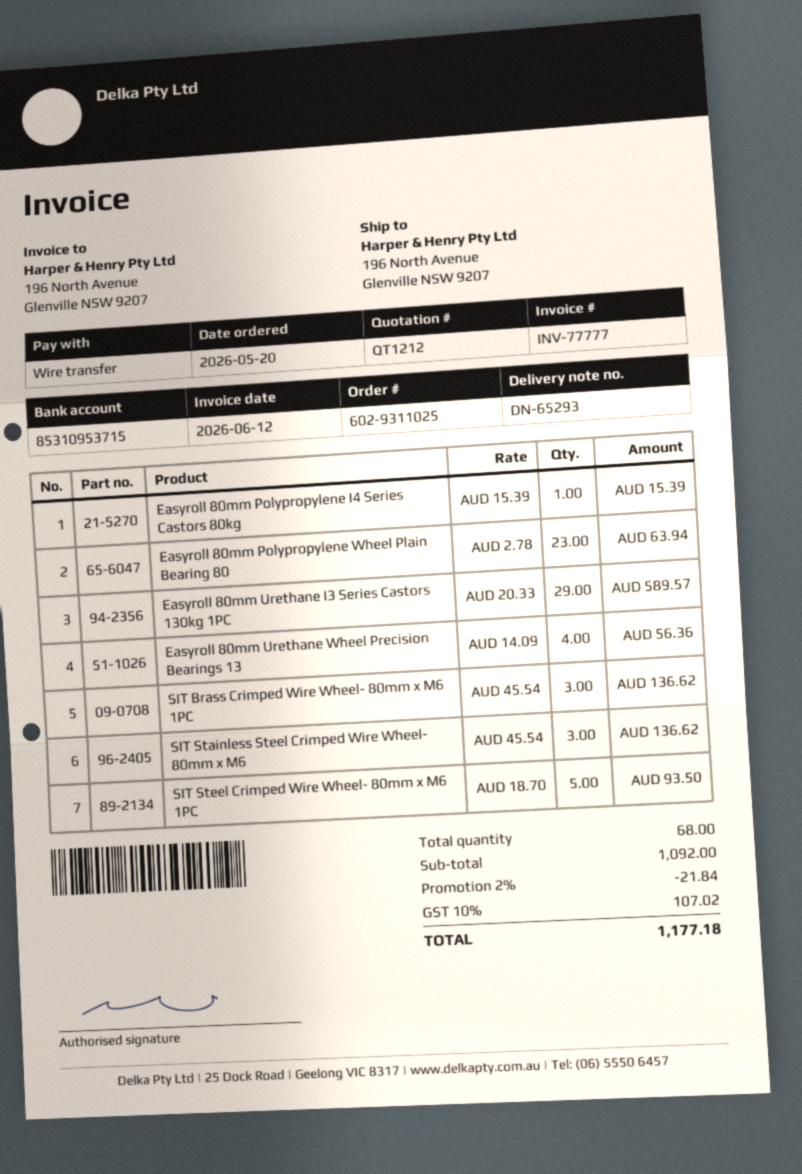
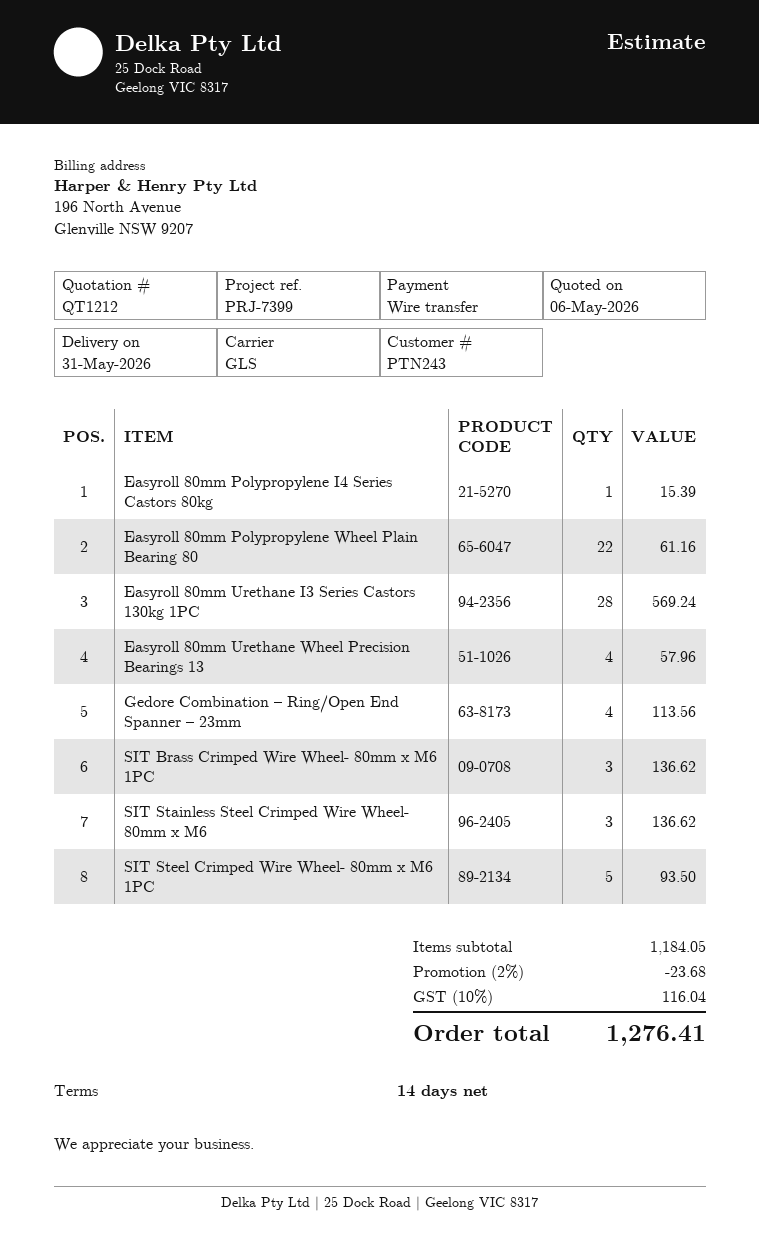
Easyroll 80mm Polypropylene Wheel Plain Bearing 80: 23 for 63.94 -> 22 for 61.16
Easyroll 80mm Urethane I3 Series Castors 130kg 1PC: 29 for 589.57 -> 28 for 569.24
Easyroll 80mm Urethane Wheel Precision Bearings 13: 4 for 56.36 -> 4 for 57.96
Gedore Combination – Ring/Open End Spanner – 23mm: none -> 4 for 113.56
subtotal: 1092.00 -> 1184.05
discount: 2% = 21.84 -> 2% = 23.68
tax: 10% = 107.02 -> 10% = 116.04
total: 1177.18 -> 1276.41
######
WHAT TO PRODUCE: Where a picture appears in the material above, skip it, and print the rest exactly.

TASK ANSWER:
Easyroll 80mm Polypropylene Wheel Plain Bearing 80: 23 for 63.94 -> 22 for 61.16
Easyroll 80mm Urethane I3 Series Castors 130kg 1PC: 29 for 589.57 -> 28 for 569.24
Easyroll 80mm Urethane Wheel Precision Bearings 13: 4 for 56.36 -> 4 for 57.96
Gedore Combination – Ring/Open End Spanner – 23mm: none -> 4 for 113.56
subtotal: 1092.00 -> 1184.05
discount: 2% = 21.84 -> 2% = 23.68
tax: 10% = 107.02 -> 10% = 116.04
total: 1177.18 -> 1276.41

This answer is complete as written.